Welcome to my journey with Neurofibromatosis type 2, known as NF2, a genetic mutation which causes numerous tumors to grow within my brain and spine. Since 2004, I have undergone radiosurgery and 3 brain surgeries for 7 brain tumors. Life with NF2 is definitely a test of faith and a challenge to keep positive. Join me on my harrowing adventure to keep active and live life to the fullest!
Monday, January 03, 2011
Friends - New Year's Day sign
Happy New Year! To sign the phrase "Happy New Year" combine the signs for "Merry", "New" and "Year" shown in the previous posts. For the New Year's day sign the relevant topic is friends.
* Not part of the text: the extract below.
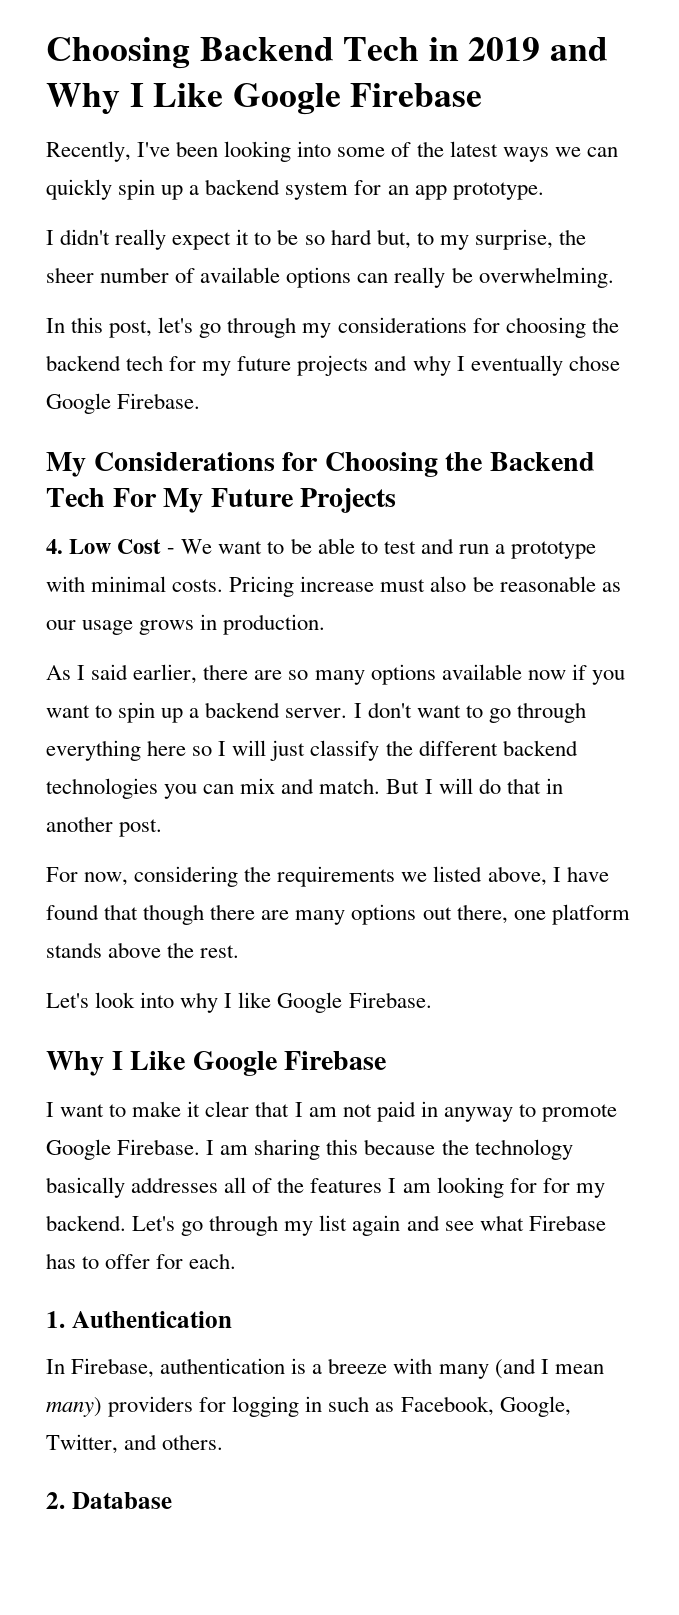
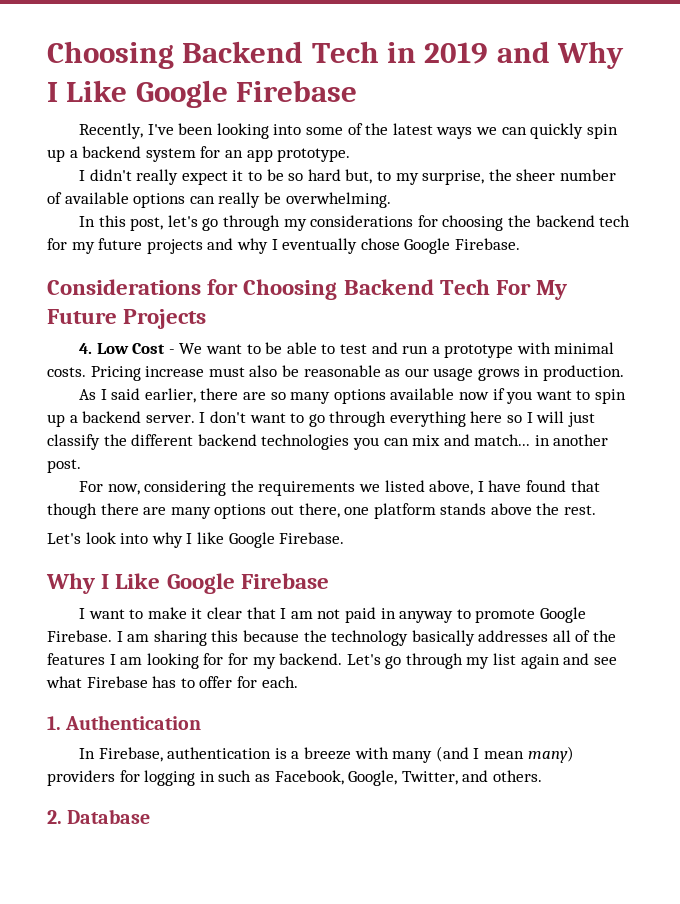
[46,452,86,477] My -> (520, 244) none
[445,452,483,471] the -> (338, 289) none
[319,778,541,794] match. But I will do that -> [474,434,531,446] match...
Click on the following link to view how to sign "friend/friends".
http://www.signingsavvy.com/sign/friends
We rang in 2010 with some long time good friends - Pat who was our first friend we made in Seattle when we moved to Seattle in 1996 (he and Harley were coworkers at his first job), his wife Sorcha, and our deaf friends Karen and Sam (in the one photo of the couple).
It is an interesting story how we became friends with Karen and Sam. It is a strange kind of fate/coincidence thing. First of all, Karen and Sam were on complete opposite coasts of the country when they started dating. Years before Karen became one of my first ASL teachers she came to my house in Seatac when I just began to loose hearing. She was representing the state delivering a piece of hearing technology to me. We did not even remember at first when we met again years down the road. As we began to get to know each other better, we later remembered our initial meeting. I did not know ANY sign whatsoever and was puzzled that the state sent me a Deaf person whom could not speak to me (I was still VERY much hearing dependent). As a matter of fact, I think our encounter is the first time I communicated one on one with someone in writing on paper. It was an interesting opportunity and Karen was (and still IS) VERY PATIENT. Completely tramatized about losing my hearing and the possibility of going deaf, meeting her as the first deaf person who did not speak was a very positive experience for me.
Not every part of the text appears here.